There is one thing, however, that Rawlins is certain of: “Soldiers weren’t out there fighting for king and country. They were fighting for the guy beside them.”
Rawlins’s own father served in WWII. Although he always told his children he was a cook, Rawlins heard a different story years ago when he inadvertently met a WWII vet who had known his dad.
“Turns out he wasn’t exactly a cook.” Rawlins laughed. “The knife he left me was a commando knife. He was known as ‘Tex,’ and he used to parachute behind enemy lines to cause havoc.”
The story Rawlins heard about his father?
“After being dropped behind enemy lines, he saw two German soldiers dragging away a young girl; he managed to ‘discourage’ the men from their endeavours,” he said meaningfully. “My father received letters from that young lady for years afterwards, thanking him for saving her life.”
Another pin in Rawlins’s collection is from the Canadian Machine Gun Core. “When WWII began, the Germans had plenty of machine guns, but the British thought it was ‘ungentlemanly’ to use such a weapon in battle; they limited the number of such weapons to two per battalion. Battalions were about 1200 men in size!”
Needless to say, as the war progressed, the British and their allies adopted machine guns, and entire regiments were fitted with the weapons.
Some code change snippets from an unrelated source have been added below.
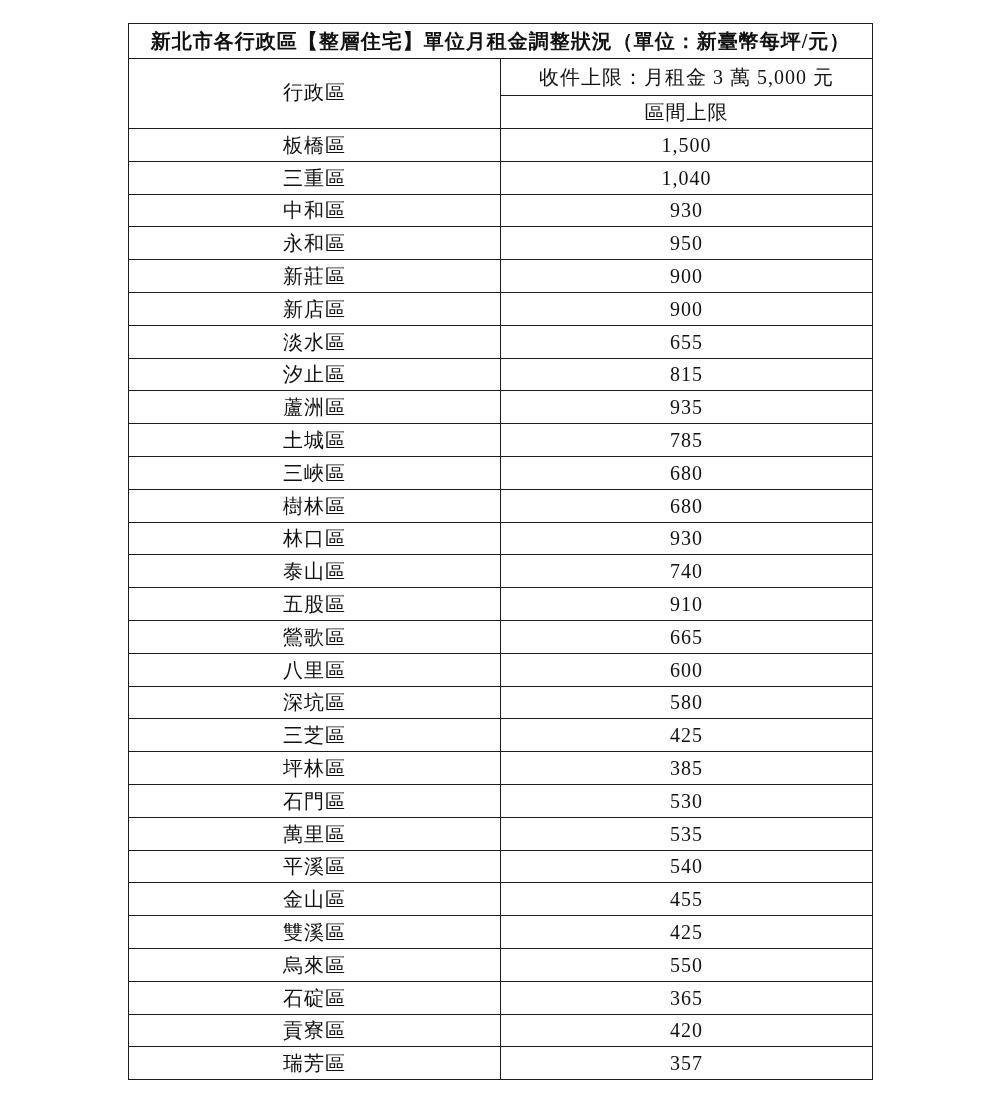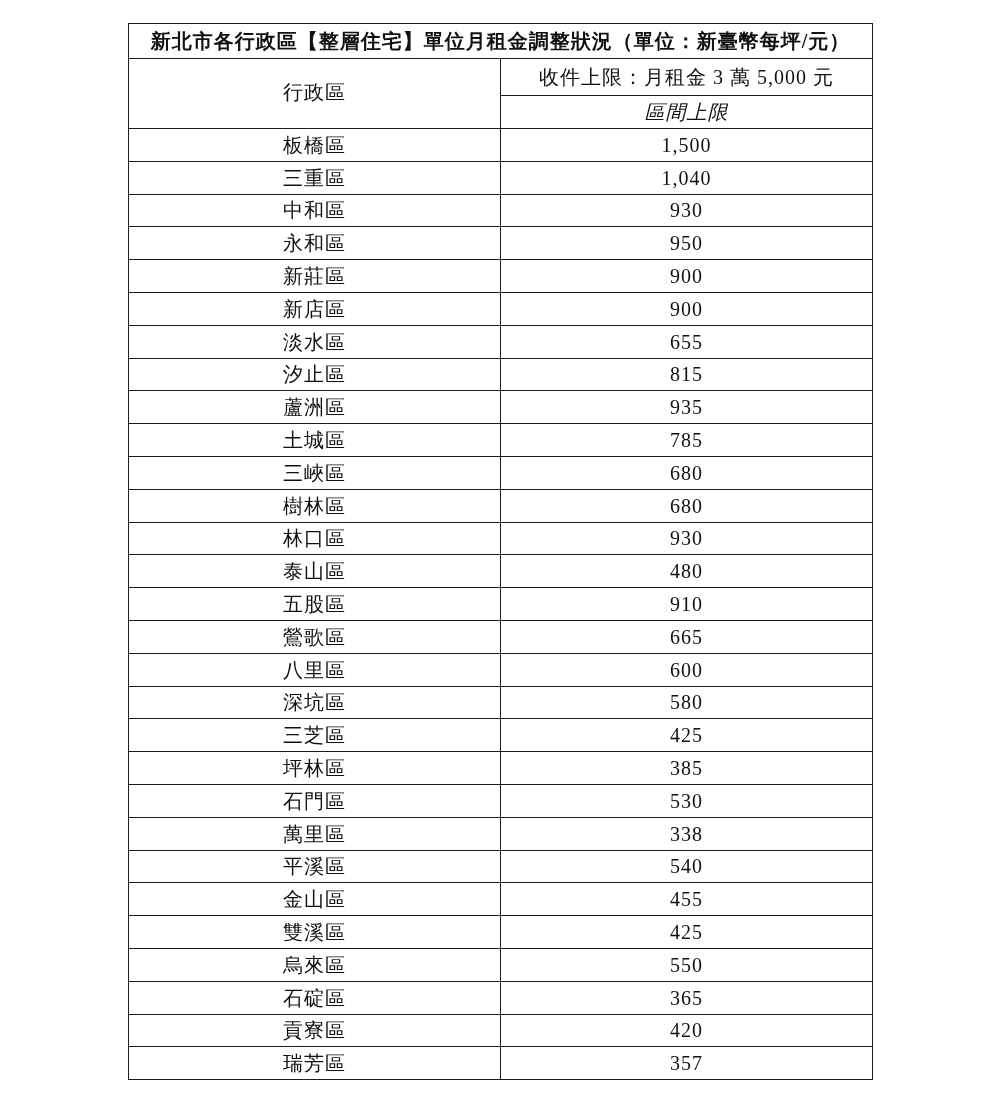"區間上限" td.cap-head { font-style: italic -> none }
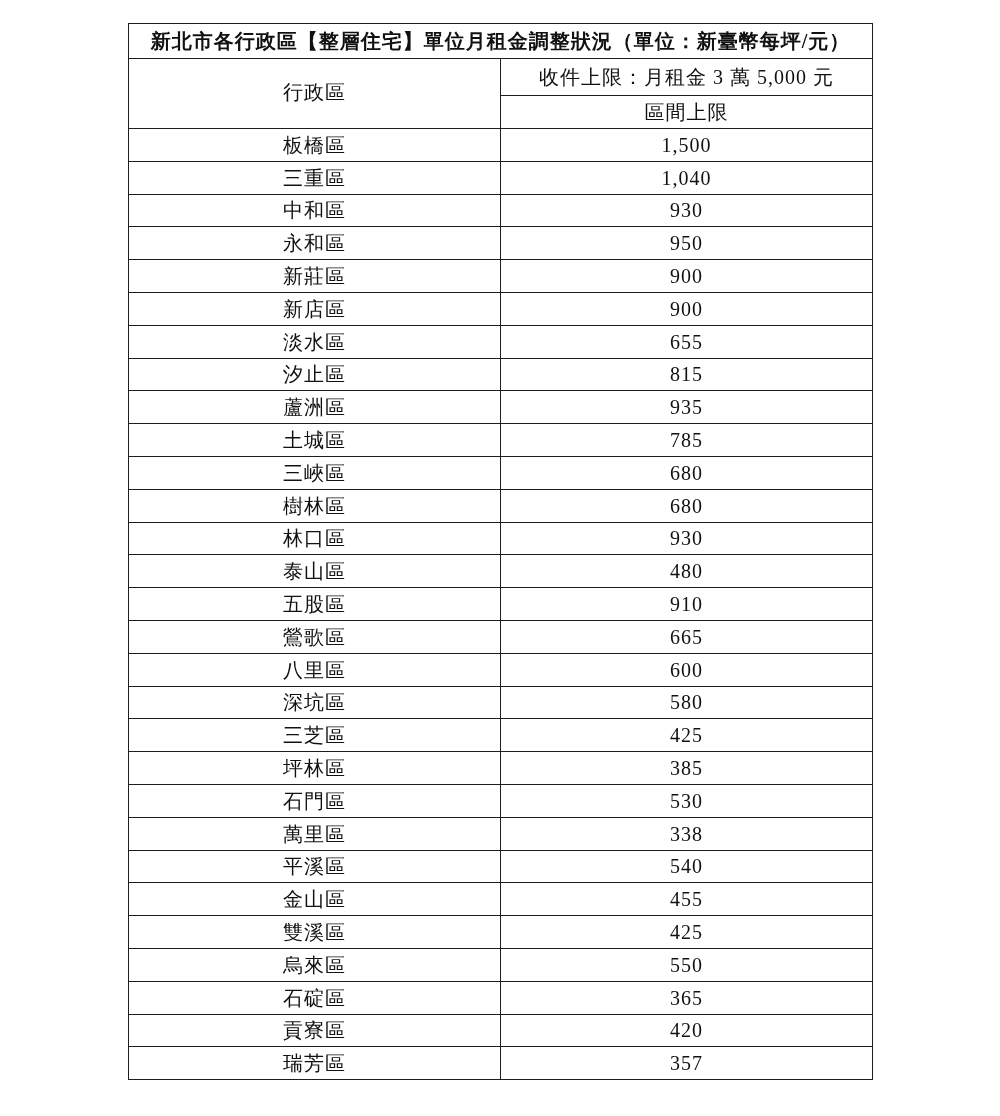"480" td.c-cap { text: 480 -> 740 }
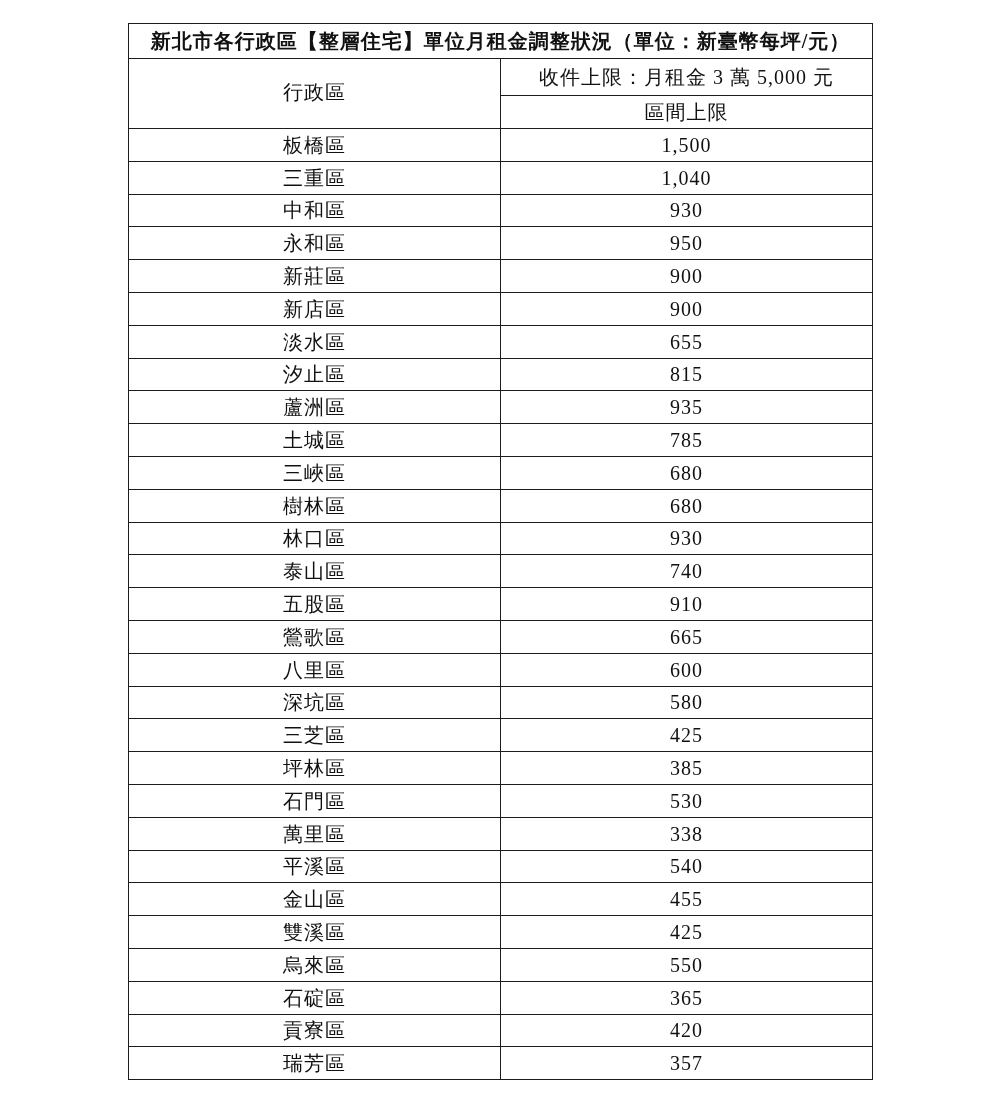"338" td.c-cap { text: 338 -> 535 }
Rawlins says that even after all these years, getting a reading from his metal detector is “still very exciting.” He says he is careful to do his detecting away from groomed areas and, as a result, often ends up in overgrowth. But wherever he digs, he is careful to fill the hole in afterwards. “I leave it just as I find it,” he says. “It’s the respectful thing to do.”
Rawlins will show his collection at the Ladysmith Museum’s special Remembrance Day exhibit on Nov 11 from 10 a.m. to 1:30 p.m.
As November 11 approaches, Rawlins and many others are certain to reflect upon the people whose lives have been — and continue to be — touched by war.